*** Opening of ENTRIES SUPPLIED ***

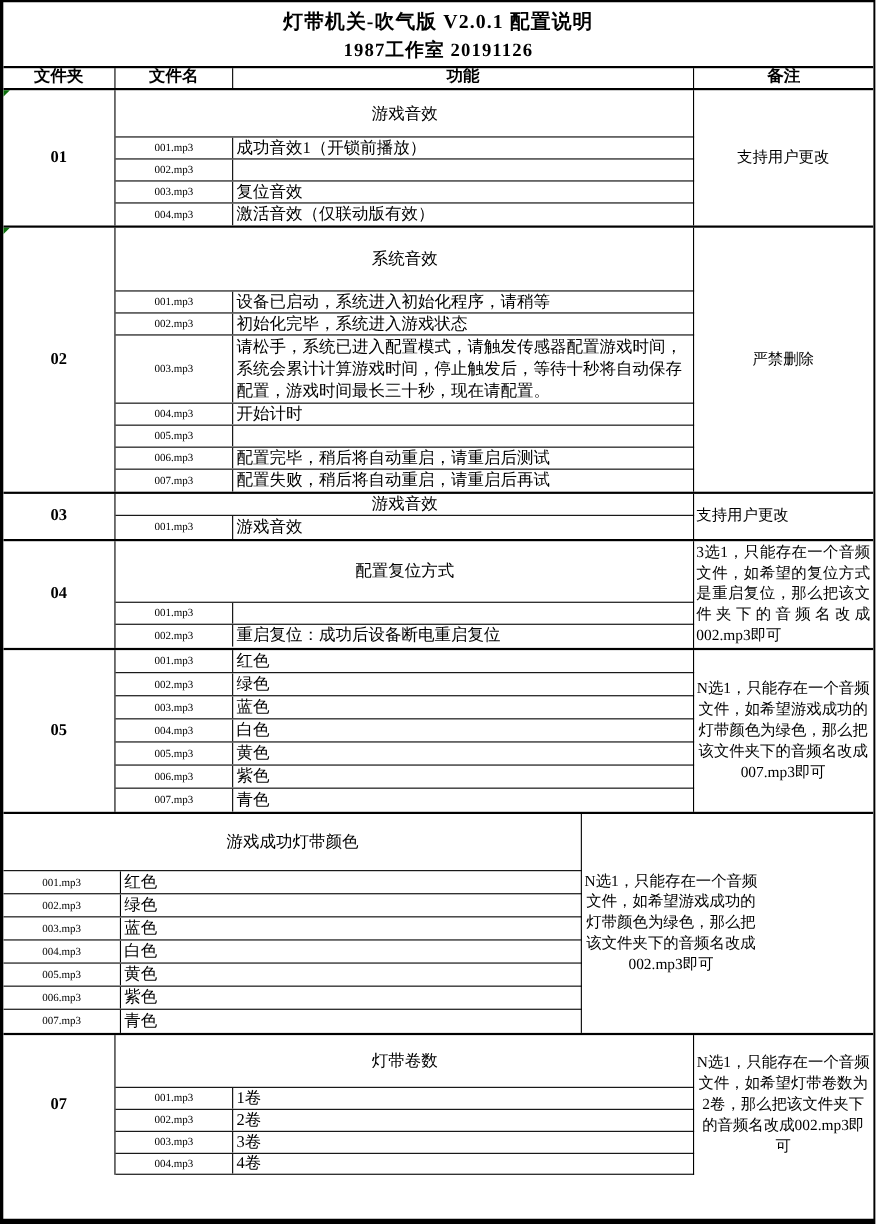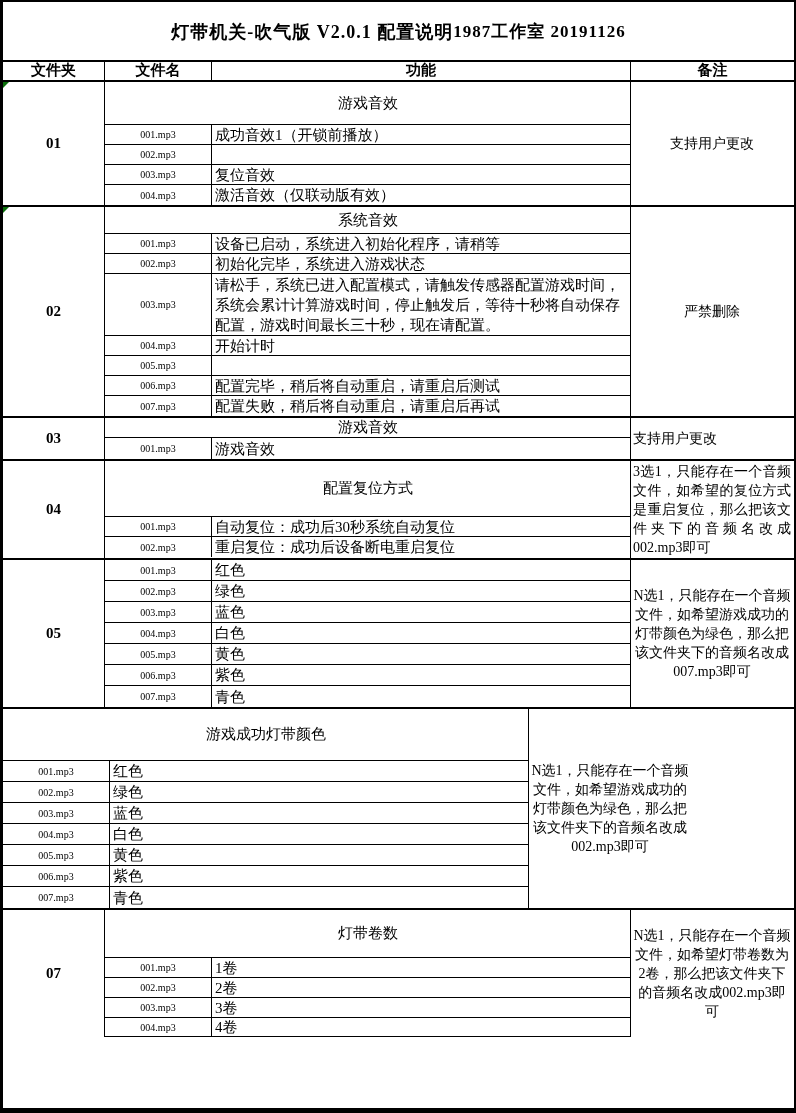--- a/index.html
+++ b/index.html
@@ -11,21 +11,21 @@
     border-left:3px solid #000;
     border-right:2px solid #000;
     border-bottom:5px solid #000;
     background:#fff;
     overflow:hidden;
     font-family:"Liberation Serif","DejaVu Serif",serif;
     color:#000;
   }
   .title-block{
     height:60px;box-sizing:border-box;border-bottom:2px solid #000;
-    display:flex;flex-direction:row;justify-content:center;align-items:center;
+    display:flex;flex-direction:column;justify-content:center;align-items:center;
     padding-top:2px;
   }
   .title-1{font-size:18px;font-weight:bold;line-height:27px;letter-spacing:1px;}
   .title-2{font-size:17px;font-weight:bold;line-height:26px;letter-spacing:1px;}
   .header-row{
     height:20px;box-sizing:border-box;border-bottom:2px solid #000;
     display:flex;font-weight:bold;font-size:15px;line-height:17px;text-align:center;
   }
   .hc{box-sizing:border-box;overflow:hidden;}
   .hc-folder{width:102px;border-right:1px solid #000;}
@@ -113,21 +113,21 @@
         <div class="remark-cell rc-center">
           <div class="remark-text">支持用户更改</div>
         </div>
       </div>
       <div class="section">
         <div class="folder-cell">
           <div class="marker"></div>
           <div class="">02</div>
         </div>
         <div class="mid">
-          <div class="sec-title" style="height: 27px;">系统音效</div>
+          <div class="sec-title" style="height: 58px;">系统音效</div>
           <div class="row" style="height: 20px;">
             <div class="file-cell">001.mp3</div>
             <div class="func-cell">设备已启动，系统进入初始化程序，请稍等</div>
           </div>
           <div class="row" style="height: 20px;">
             <div class="file-cell">002.mp3</div>
             <div class="func-cell">初始化完毕，系统进入游戏状态</div>
           </div>
           <div class="row" style="height: 62px;">
             <div class="file-cell">003.mp3</div>
@@ -169,21 +169,20 @@
         </div>
       </div>
       <div class="section">
         <div class="folder-cell">
           <div class="">04</div>
         </div>
         <div class="mid">
           <div class="sec-title" style="height: 56px;">配置复位方式</div>
           <div class="row" style="height: 20px;">
             <div class="file-cell">001.mp3</div>
-            <div class="func-cell">自动复位：成功后30秒系统自动复位</div>
           </div>
           <div class="row last" style="height: 20px;">
             <div class="file-cell">002.mp3</div>
             <div class="func-cell">重启复位：成功后设备断电重启复位</div>
           </div>
         </div>
         <div class="remark-cell rc-top-justify">
           <div class="remark-text">3选1，只能存在一个音频文件，如希望的复位方式是重启复位，那么把该文件夹下的音频名改成002.mp3即可</div>
         </div>
       </div>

*** Close of ENTRIES SUPPLIED ***

WHAT YOU SHOULD DO:
Set down exactly, and only, the lines of the data above from the line containing "-169,21 +169,20 @@" through the last one.

SOLVED PROBLEM:
@@ -169,21 +169,20 @@
         </div>
       </div>
       <div class="section">
         <div class="folder-cell">
           <div class="">04</div>
         </div>
         <div class="mid">
           <div class="sec-title" style="height: 56px;">配置复位方式</div>
           <div class="row" style="height: 20px;">
             <div class="file-cell">001.mp3</div>
-            <div class="func-cell">自动复位：成功后30秒系统自动复位</div>
           </div>
           <div class="row last" style="height: 20px;">
             <div class="file-cell">002.mp3</div>
             <div class="func-cell">重启复位：成功后设备断电重启复位</div>
           </div>
         </div>
         <div class="remark-cell rc-top-justify">
           <div class="remark-text">3选1，只能存在一个音频文件，如希望的复位方式是重启复位，那么把该文件夹下的音频名改成002.mp3即可</div>
         </div>
       </div>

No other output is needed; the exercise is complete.